La voix puissante du ténor Enrique Folger, dans le rôle central de Canio, captive le public qui l’acclame dans le fameux air « Vesti la giubba » (« Mets ton costume ») refermant le premier acte. La précision vocale égale celle du geste corporel, le jeu et le chant étant d’une remarquable intensité qui entraîne l’adhésion du public. Les duos ou plus exactement les duels avec la soprano Paula Almerares (remarquée cette année au Teatro Colón pour son interprétation de Musetta dans La Bohème) permettent à cette dernière d’imposer un personnage de Nedda physiquement plus rebelle qu’à l’accoutumée : servie par une voix forte, haute en couleurs, exécutant d’impressionnantes vocalises et tenues qui paralysent le public. Le baryton Leonardo López Linares, qui interprète de Tonio, possède une voix saisissante, tant dans l’incarnation du burlesque que dans l’expression d’une forme de gravité, dès le lever de rideau. Le metteur en scène Rubén Darío Martínez assigne également à Tonio une fonction double inhabituelle qui consiste à clore le spectacle (« La commedia è finita ! », « La comédie est terminée ! ») et à mettre un terme au massacre perpétré par Canio en égorgeant, avec l’arme du crime, l’assassin de Nedda et de Silvio. L’idée facilite la compréhension de la mise en abyme et la sortie du spectacle dans le spectacle mais elle est moralement discutable dans un pays où certains exigent de faire justice eux-mêmes face à ce type de drame (un féminicide toutes les 29 heures en Argentine). Andrés Novero (ténor, Arlequin) et Ismael Barrile (baryton, Silvio) enfin, investis dans leur rôle, présentent de réelles qualités vocales et dramatiques leur permettant de camper leur personnage respectif.
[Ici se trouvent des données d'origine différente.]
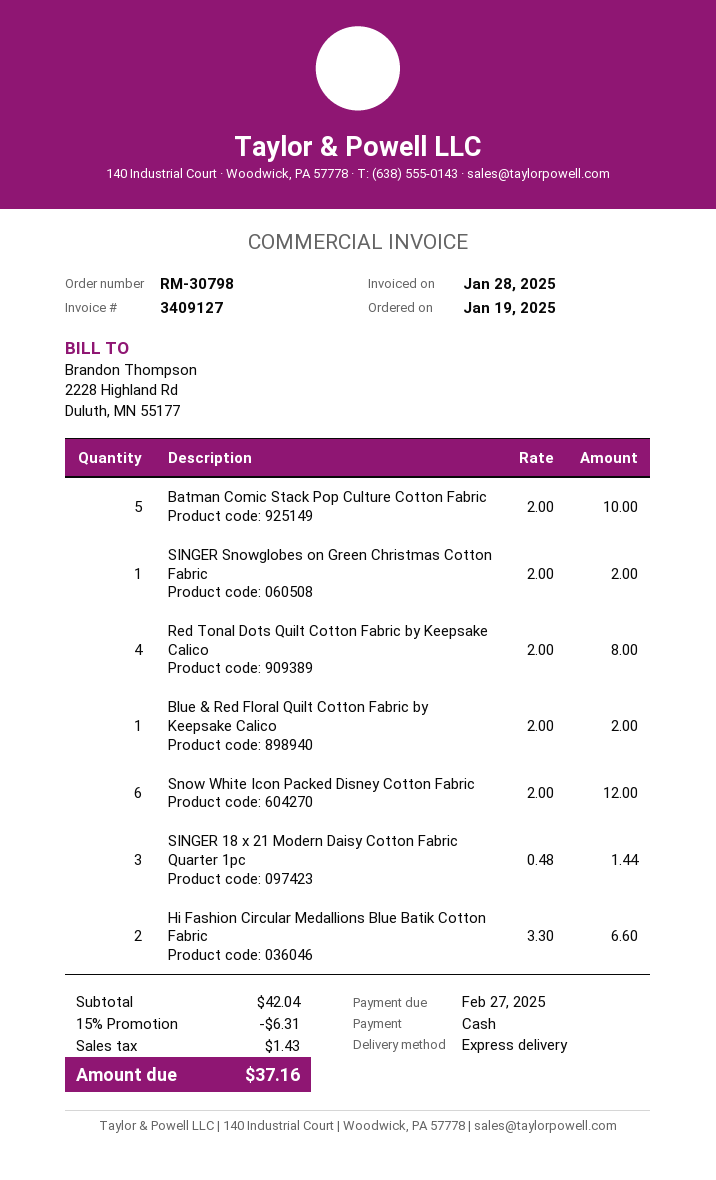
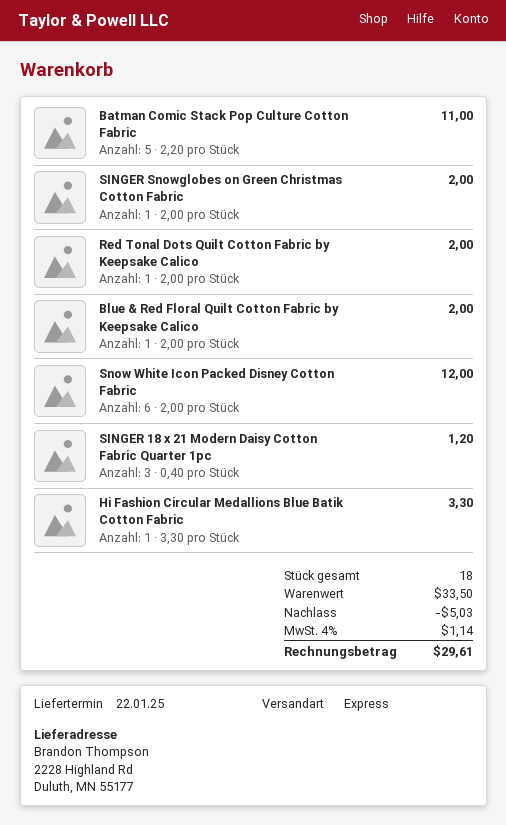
Batman Comic Stack Pop Culture Cotton Fabric: 5 x 2.00 = 10.00 -> 5 x 2.20 = 11.00
Red Tonal Dots Quilt Cotton Fabric by Keepsake Calico: 4 x 2.00 = 8.00 -> 1 x 2.00 = 2.00
SINGER 18 x 21 Modern Daisy Cotton Fabric Quarter 1pc: 3 x 0.48 = 1.44 -> 3 x 0.40 = 1.20
Hi Fashion Circular Medallions Blue Batik Cotton Fabric: 2 x 3.30 = 6.60 -> 1 x 3.30 = 3.30
subtotal: 42.04 -> 33.50
discount: 6.31 -> 5.03
tax: 1.43 -> 1.14
total: 37.16 -> 29.61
L'Orchestre de l'Opéra de Rosario, placé sous la direction de Carlos Vieu, offre une exécution malmenée par un système de sonorisation (indispensable dans ces conditions) qui ne permet pas d’apprécier à leur juste valeur les nuances et le soin apportés par chaque instrumentiste, ainsi que la rigueur de la baguette du chef. Le rendu des voix est lui-même fort problématique (chaque chanteur portant un micro sans fil) : outre une brève coupure de signal endurée par Paula Almerares, l’amplification engendre des effets de filtre au niveau des fréquences sonores et surtout de saturation par le manque de maîtrise des volumes. C’est toutefois un défi collectif considérable relevé à l’occasion de cette représentation, reprise du spectacle donné avec la même distribution au Teatro El Círculo en avril 2017, et une fête populaire.